TASK: Locate the line that contains "Skill: technical-review Method: Verify". Print it and every subsequent line through the final line of the records, exactly and only those.

+++ PROVIDED DATA +++

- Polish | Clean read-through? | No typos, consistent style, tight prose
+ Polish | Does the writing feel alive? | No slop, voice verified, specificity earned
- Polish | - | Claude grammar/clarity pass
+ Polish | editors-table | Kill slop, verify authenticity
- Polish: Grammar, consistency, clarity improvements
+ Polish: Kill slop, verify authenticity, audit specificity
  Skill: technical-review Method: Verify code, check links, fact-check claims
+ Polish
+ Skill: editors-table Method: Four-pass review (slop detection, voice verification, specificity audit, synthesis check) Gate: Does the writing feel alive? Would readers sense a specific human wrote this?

+++

SOLUTION TO THIS TASK:
  Skill: technical-review Method: Verify code, check links, fact-check claims
+ Polish
+ Skill: editors-table Method: Four-pass review (slop detection, voice verification, specificity audit, synthesis check) Gate: Does the writing feel alive? Would readers sense a specific human wrote this?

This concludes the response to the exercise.